* [WHAT YOU SHOULD DO]
Go through the data below and return each line where the string "bold" occurs.
* * * * *
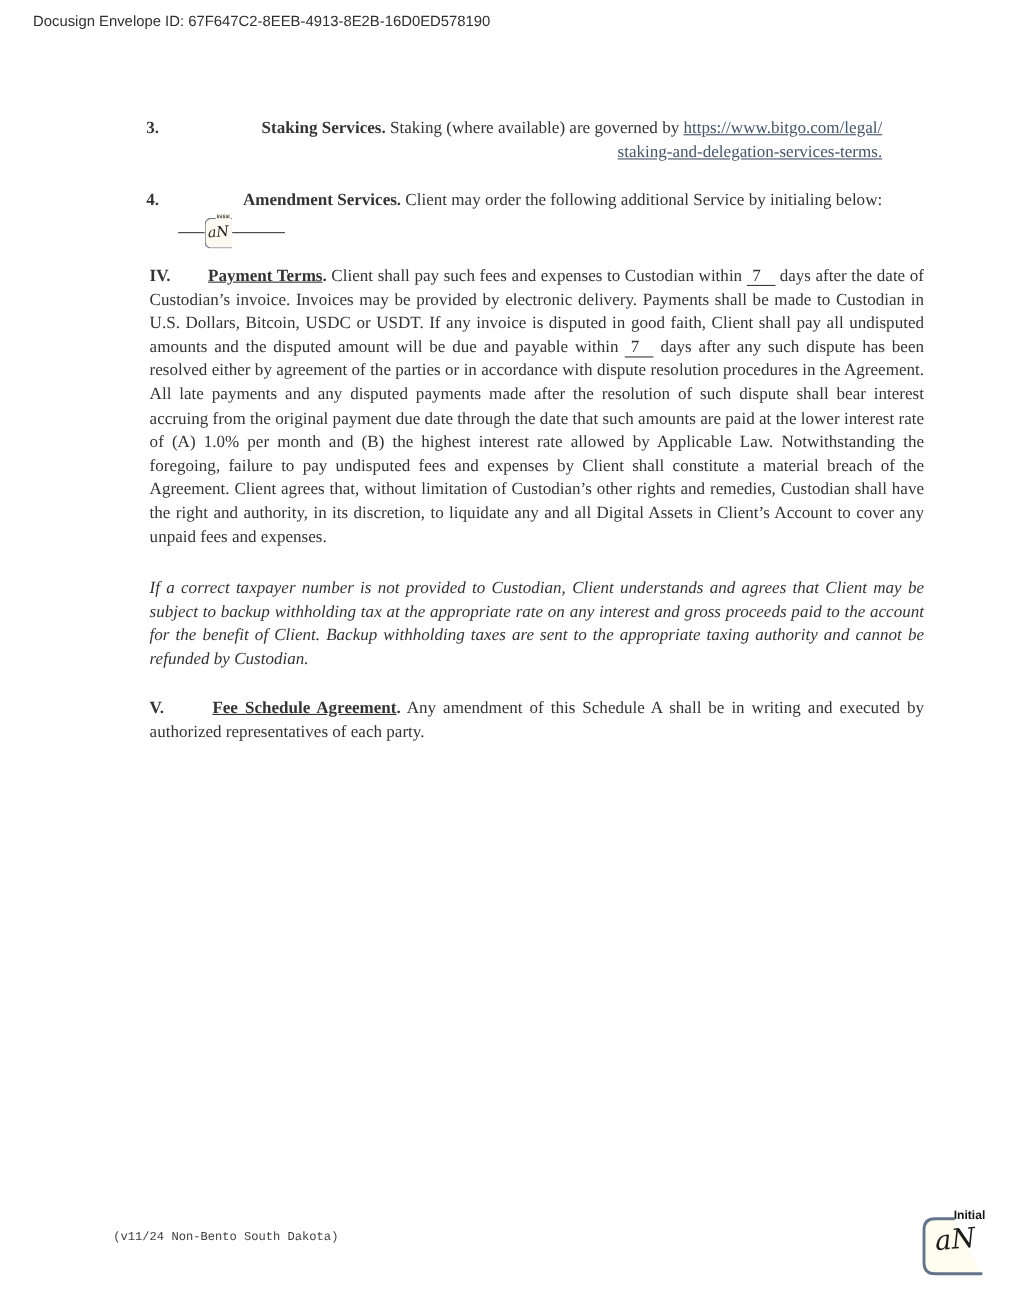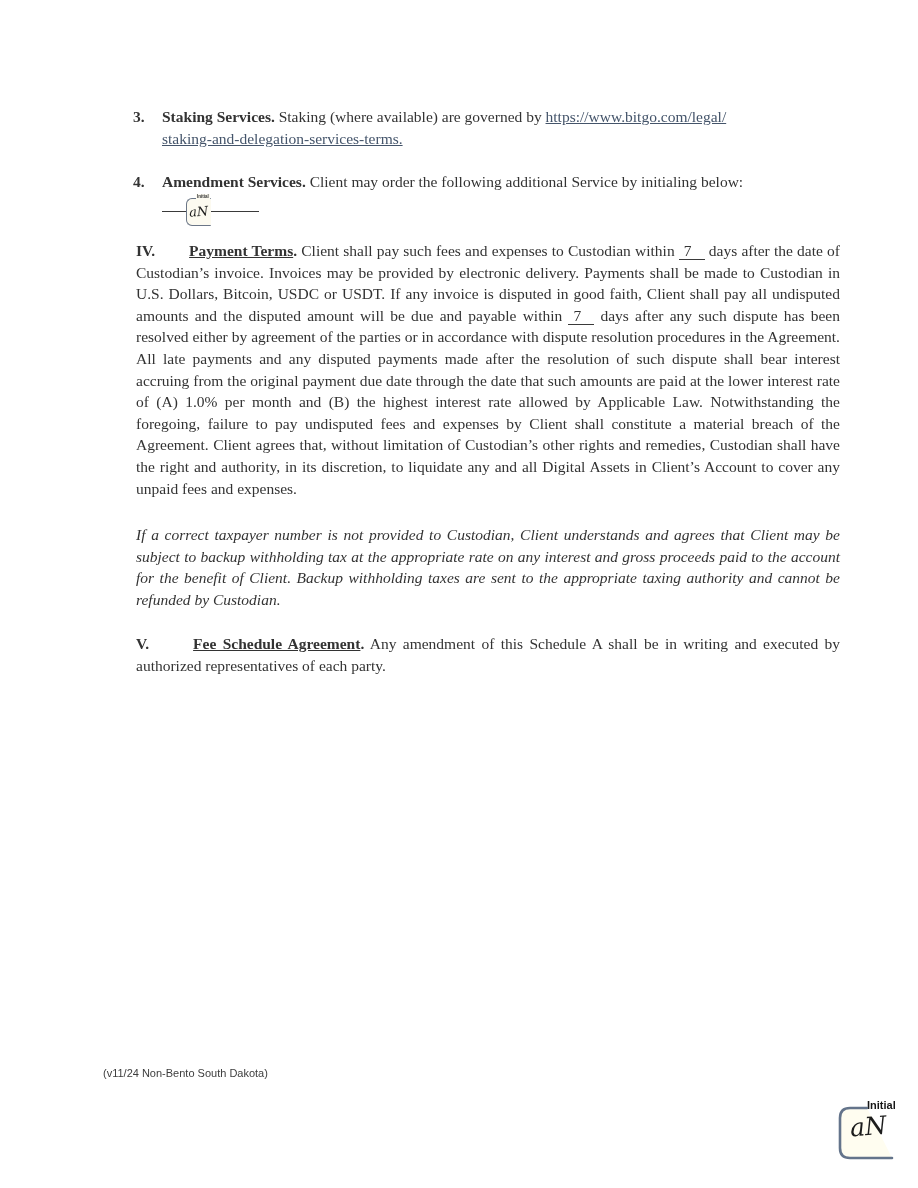--- a/index.html
+++ b/index.html
@@ -15,21 +15,21 @@
     position:absolute;left:30px;top:12px;
     font-family:"Liberation Sans", sans-serif;
     font-size:13.5px;color:#2f2f2f;
   }
   .docblock{
     position:absolute;left:108px;width:704px;
     font-size:15.5px;line-height:21.6px;color:#333333;
   }
   .item{display:flex;}
   .item .num{margin-left:25px;width:29px;font-weight:bold;flex:none;}
-  .item .content{width:640px;}
+  .item .content{width:640px;text-align:right;}
   .bold{font-weight:bold;}
   .heading-underline{font-weight:bold;text-decoration:underline;}
   .tabspace{display:inline-block;width:34px;}
   .tabspace-v{display:inline-block;width:44px;}
   .justify{text-align:justify;margin-left:28px;}
   a.doclink{color:#44546a;text-decoration:underline;cursor:pointer;}
   .blank{
     display:inline-block;
     border-bottom:1.3px solid #3a3a3a;
     padding:0 13px 0 5px;
@@ -56,22 +56,22 @@
     font-size:4.5px;font-weight:bold;color:#333;
     background:#fcfaf0;padding:0 1px;line-height:5px;white-space:nowrap;
   }
   .script{
     font-family:"DejaVu Serif", serif;
     font-style:italic;color:#1c1c1c;
     transform:rotate(-5deg);
   }
   .mini-field .script{font-size:13px;line-height:13px;}
   .footer{
-    position:absolute;left:103px;top:1067px;
-    font-family:Liberation Sans, sans-serif;
+    position:absolute;left:103px;top:1119px;
+    font-family:Liberation Mono, monospace;
     font-size:11px;color:#3d3d3d;
   }
   
   .initial-block{position:absolute;left:834px;top:1096px;width:84px;height:74px;}
   .initial-block .label{
     position:absolute;left:31px;top:3px;
     font-family:"Liberation Sans", sans-serif;
     font-size:11px;font-weight:bold;color:#161616;
     background:#ffffff;padding:0 2px;
   }
@@ -79,20 +79,21 @@
   .initial-block .script{
     position:absolute;left:16px;top:17px;
     font-size:25px;line-height:28px;
   }
 </style>
 </head>
 <body>
 
 <div class="page">
 
+  <div class="envelope">Docusign Envelope ID: 67F647C2-8EEB-4913-8E2B-16D0ED578190</div>
 
   <div class="docblock item" style="top:106px;">
     <div class="num">3.</div>
     <div class="content">
       <span class="bold">Staking Services.</span><span> Staking (where available) are governed by </span><a class="doclink">https://www.bitgo.com/legal/</a><br>
       <a class="doclink">staking-and-delegation-services-terms.</a>
     </div>
   </div>
 
   <div class="docblock item" style="top:171px;">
* * * * *
* [OUTPUT]
   .item .num{margin-left:25px;width:29px;font-weight:bold;flex:none;}
   .bold{font-weight:bold;}
   .heading-underline{font-weight:bold;text-decoration:underline;}
     font-size:4.5px;font-weight:bold;color:#333;
     font-size:11px;font-weight:bold;color:#161616;
       <span class="bold">Staking Services.</span><span> Staking (where available) are governed by </span><a class="doclink">https://www.bitgo.com/legal/</a><br>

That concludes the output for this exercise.